• _Data for the task_
======
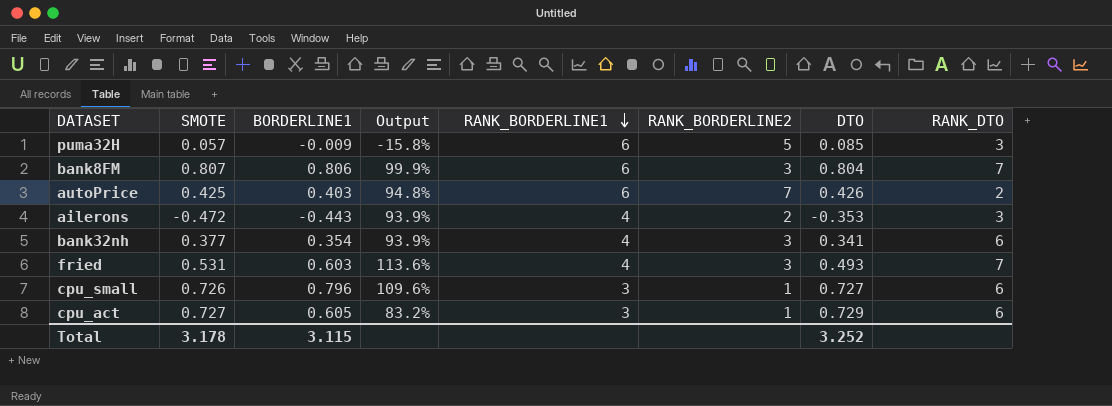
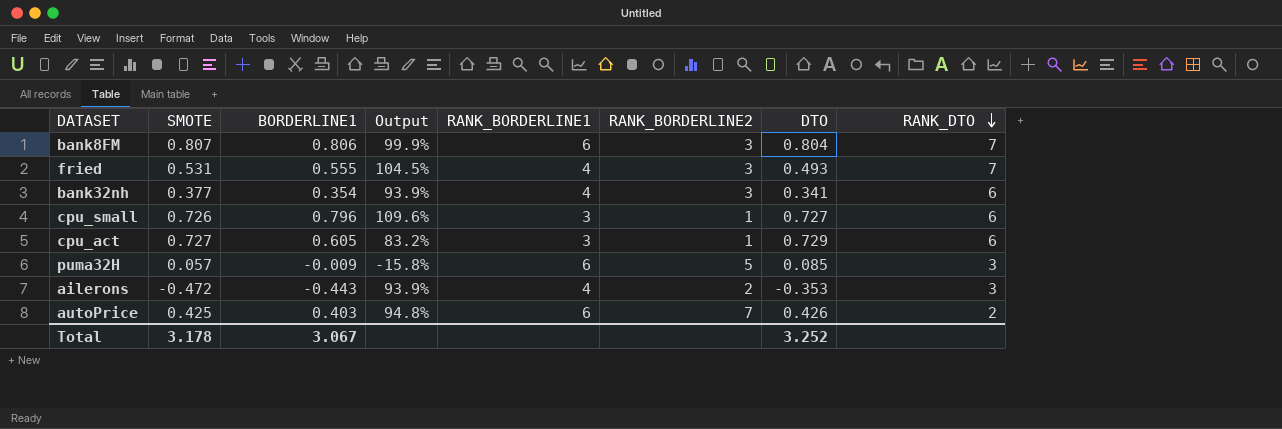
row order: RANK_BORDERLINE1 descending -> RANK_DTO descending
fried | BORDERLINE1: 0.603 -> 0.555
fried | Output: 113.6% -> 104.5%
Total | BORDERLINE1: 3.115 -> 3.067

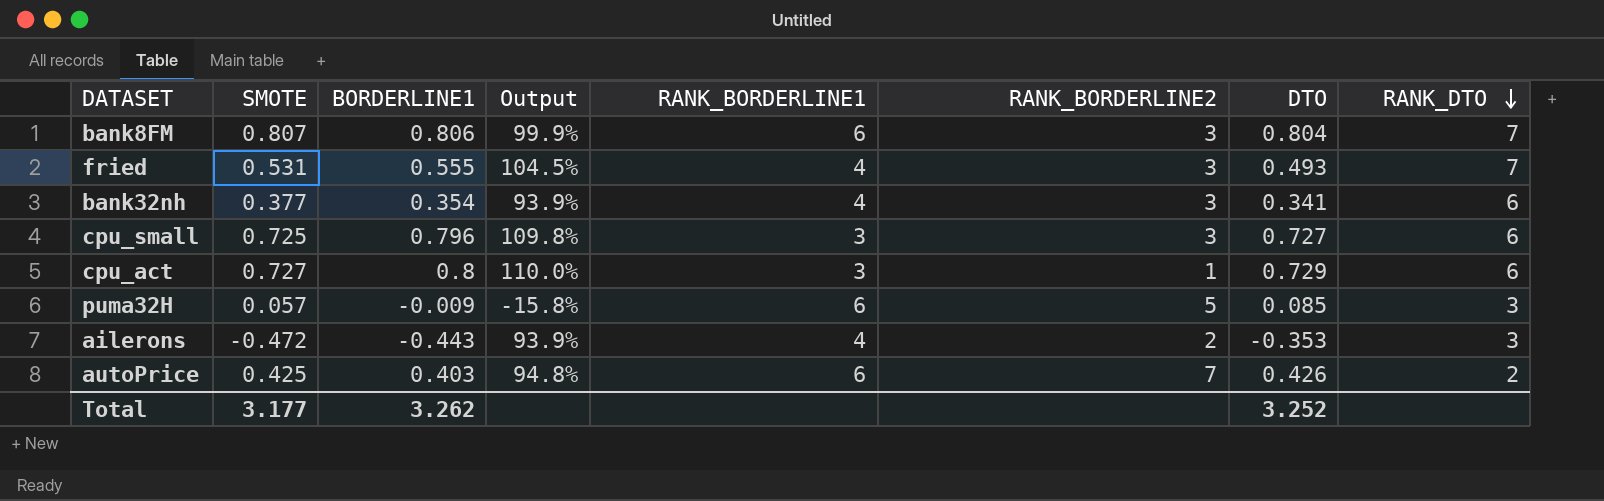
cpu_small | SMOTE: 0.726 -> 0.725
cpu_small | Output: 109.6% -> 109.8%
cpu_small | RANK_BORDERLINE2: 1 -> 3
cpu_act | BORDERLINE1: 0.605 -> 0.8
cpu_act | Output: 83.2% -> 110.0%
Total | SMOTE: 3.178 -> 3.177
Total | BORDERLINE1: 3.067 -> 3.262

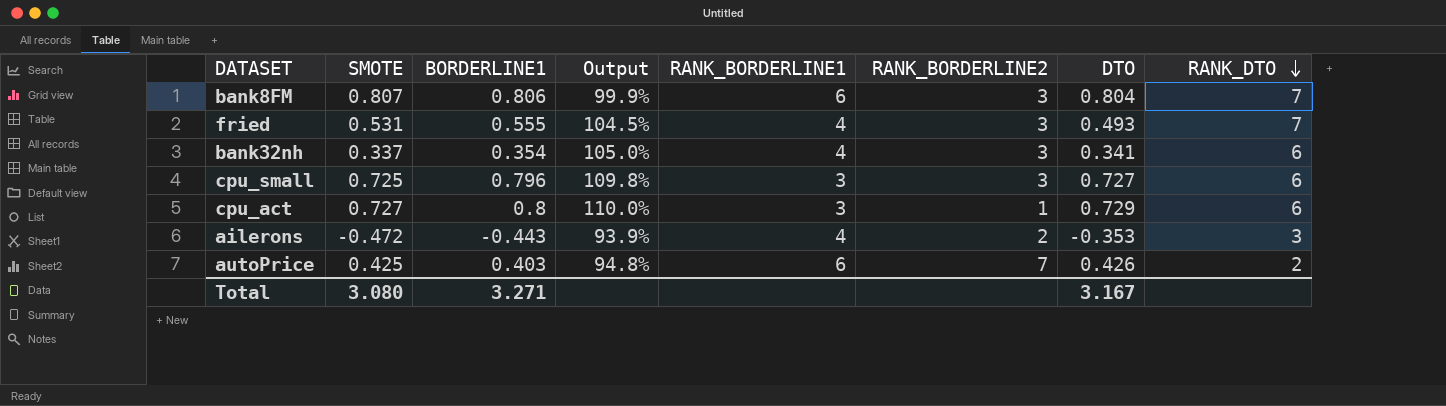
row puma32H: 0.057 | -0.009 | -15.8% | 6 | 5 | 0.085 | 3 -> none
bank32nh | SMOTE: 0.377 -> 0.337
bank32nh | Output: 93.9% -> 105.0%
Total | SMOTE: 3.177 -> 3.080
Total | BORDERLINE1: 3.262 -> 3.271
Total | DTO: 3.252 -> 3.167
======
• _Exercise_
Look above for the line with "Total | BORDERLINE1: 3.115 -> 3.067" and the line with "Total | SMOTE: 3.177 -> 3.080", then copy exactly the lines from the first through the second, both kept, with no pictures.

• _Result of this task_
Total | BORDERLINE1: 3.115 -> 3.067

cpu_small | SMOTE: 0.726 -> 0.725
cpu_small | Output: 109.6% -> 109.8%
cpu_small | RANK_BORDERLINE2: 1 -> 3
cpu_act | BORDERLINE1: 0.605 -> 0.8
cpu_act | Output: 83.2% -> 110.0%
Total | SMOTE: 3.178 -> 3.177
Total | BORDERLINE1: 3.067 -> 3.262

row puma32H: 0.057 | -0.009 | -15.8% | 6 | 5 | 0.085 | 3 -> none
bank32nh | SMOTE: 0.377 -> 0.337
bank32nh | Output: 93.9% -> 105.0%
Total | SMOTE: 3.177 -> 3.080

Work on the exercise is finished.